--- EXERCISE ---
Copying rule for the data below: pictures stay out, and only the lines from the one with "[986,292,994,309] [541,316,645,334] [ IN" down to the one with "(587, 497) none", inclusive, are repeated exactly.

--- SOURCE INFORMATION ---
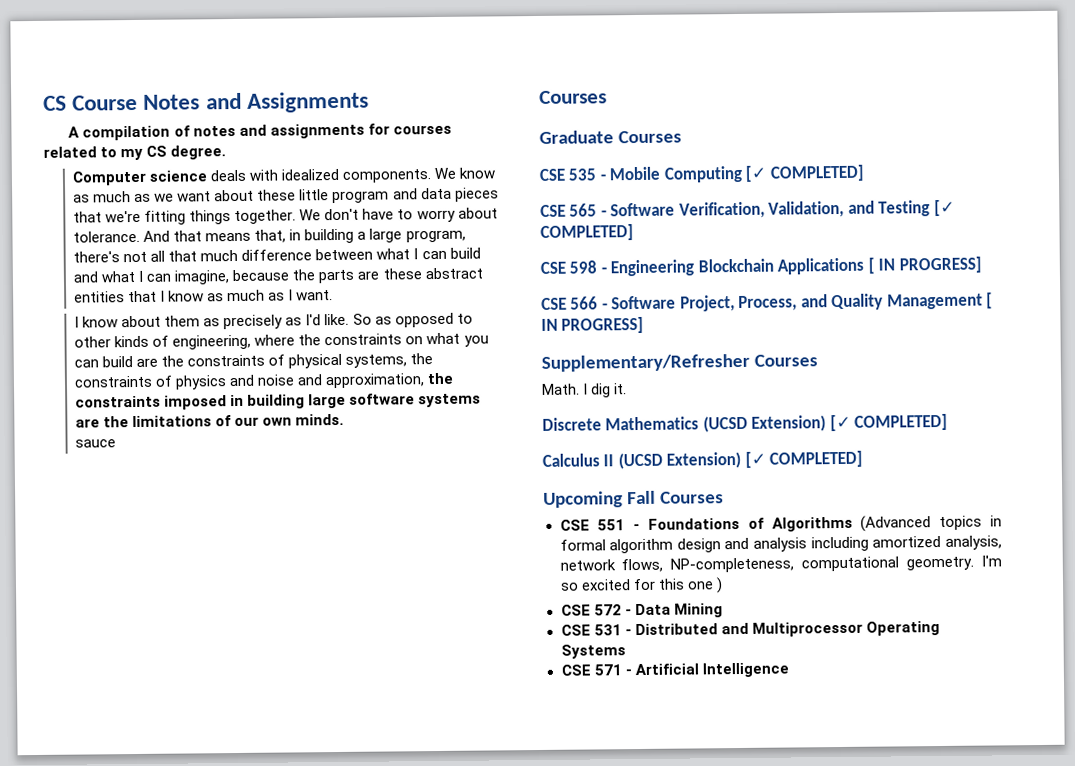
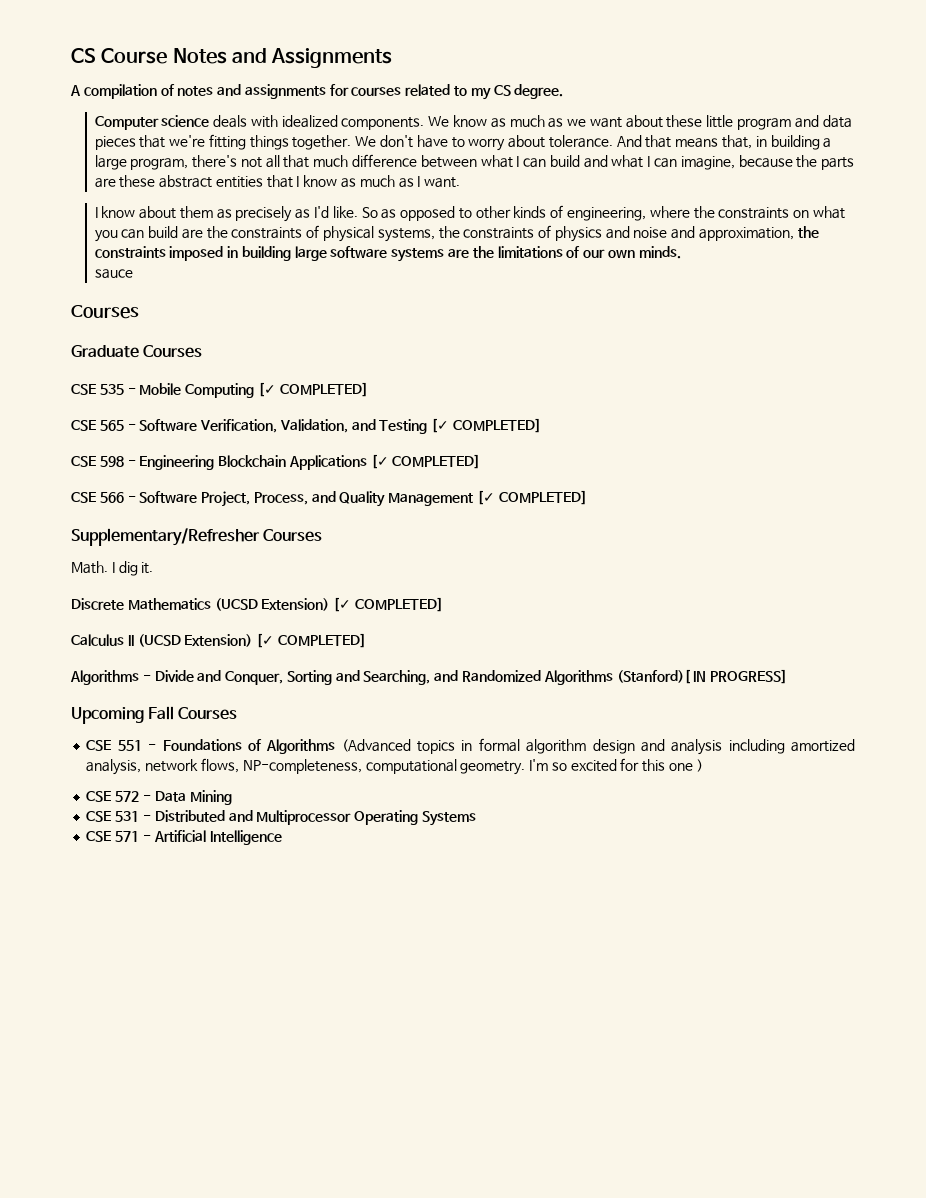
[867,256,982,274] [ IN PROGRESS] -> [370,454,481,469] [✓ COMPLETED]
[986,292,994,309] [541,316,645,334] [ IN PROGRESS] -> [477,490,587,505] [✓ COMPLETED]
(864, 459) none -> [70,669,788,685] // Algorithms - Divide and Conquer, Sorting and Searching, and Randomized Algorithms (Stanford)[ IN PROGRESS]

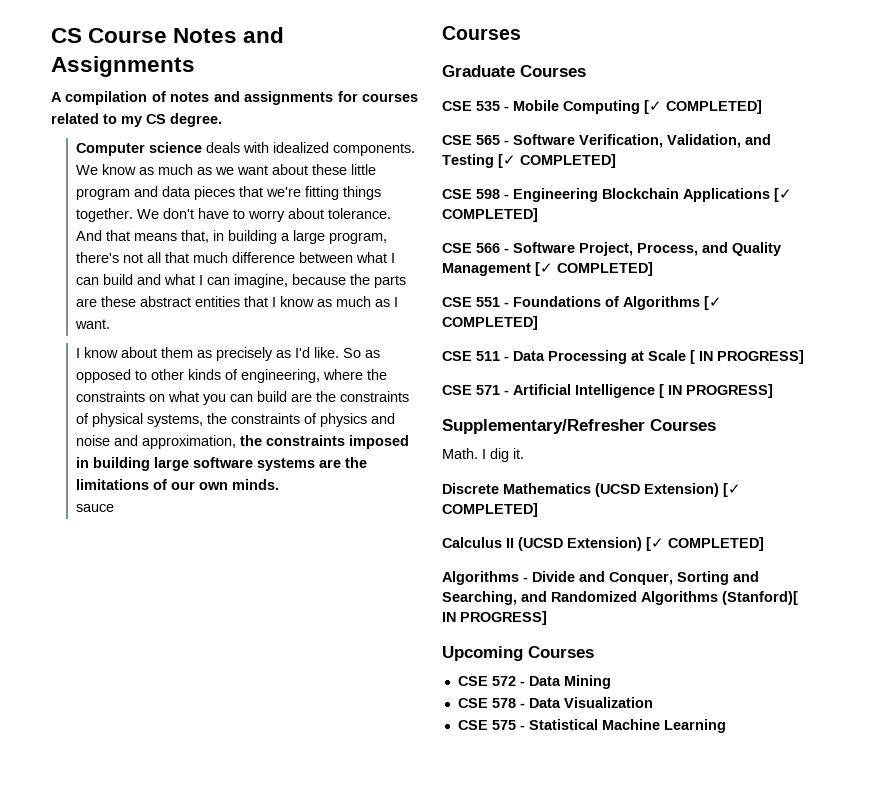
(587, 497) none -> [442,296,722,310] [442,316,538,330] [442,350,804,364] [442,384,773,398] // CSE 551 - Foundations of Algorithms [✓ COMPLETED] // CSE 511 - Data Processing at Scale [ IN PROGRESS] // CSE 571 - Artificial Intelligence [ IN PROGRESS]
[148,706,238,720] [86,738,855,755] [86,758,703,775] Fall Courses // CSE 551 - Foundations of Algorithms (Advanced topics in formal algorithm design and analysis including amortized analysis, network flows, NP-completeness, computational geometry. I'm so excited for this one ) -> [528,646,594,658] Courses
[115,810,476,826] [86,830,282,845] 531 - Distributed and Multiprocessor Operating Systems // CSE 571 - Artificial Intelligence -> [491,697,653,708] [457,719,726,733] 578 - Data Visualization // CSE 575 - Statistical Machine Learning

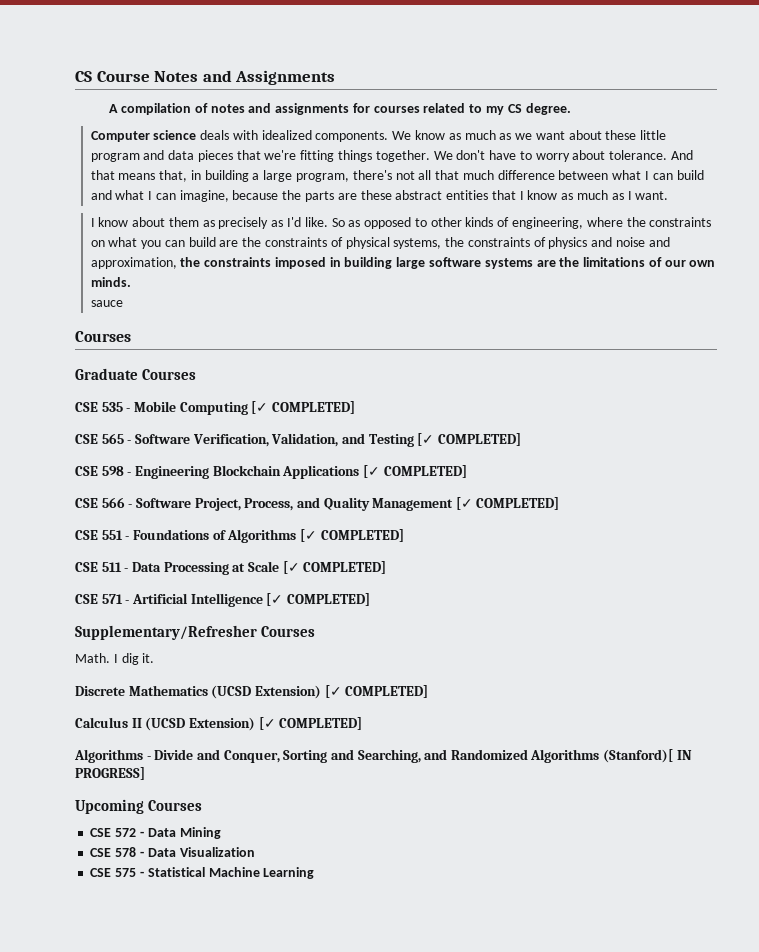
[690,350,804,364] [ IN PROGRESS] -> [282,561,387,574] [✓ COMPLETED]
[659,384,773,398] [ IN PROGRESS] -> [266,593,370,606] [✓ COMPLETED]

--- RESULT ---
[986,292,994,309] [541,316,645,334] [ IN PROGRESS] -> [477,490,587,505] [✓ COMPLETED]
(864, 459) none -> [70,669,788,685] // Algorithms - Divide and Conquer, Sorting and Searching, and Randomized Algorithms (Stanford)[ IN PROGRESS]

(587, 497) none -> [442,296,722,310] [442,316,538,330] [442,350,804,364] [442,384,773,398] // CSE 551 - Foundations of Algorithms [✓ COMPLETED] // CSE 511 - Data Processing at Scale [ IN PROGRESS] // CSE 571 - Artificial Intelligence [ IN PROGRESS]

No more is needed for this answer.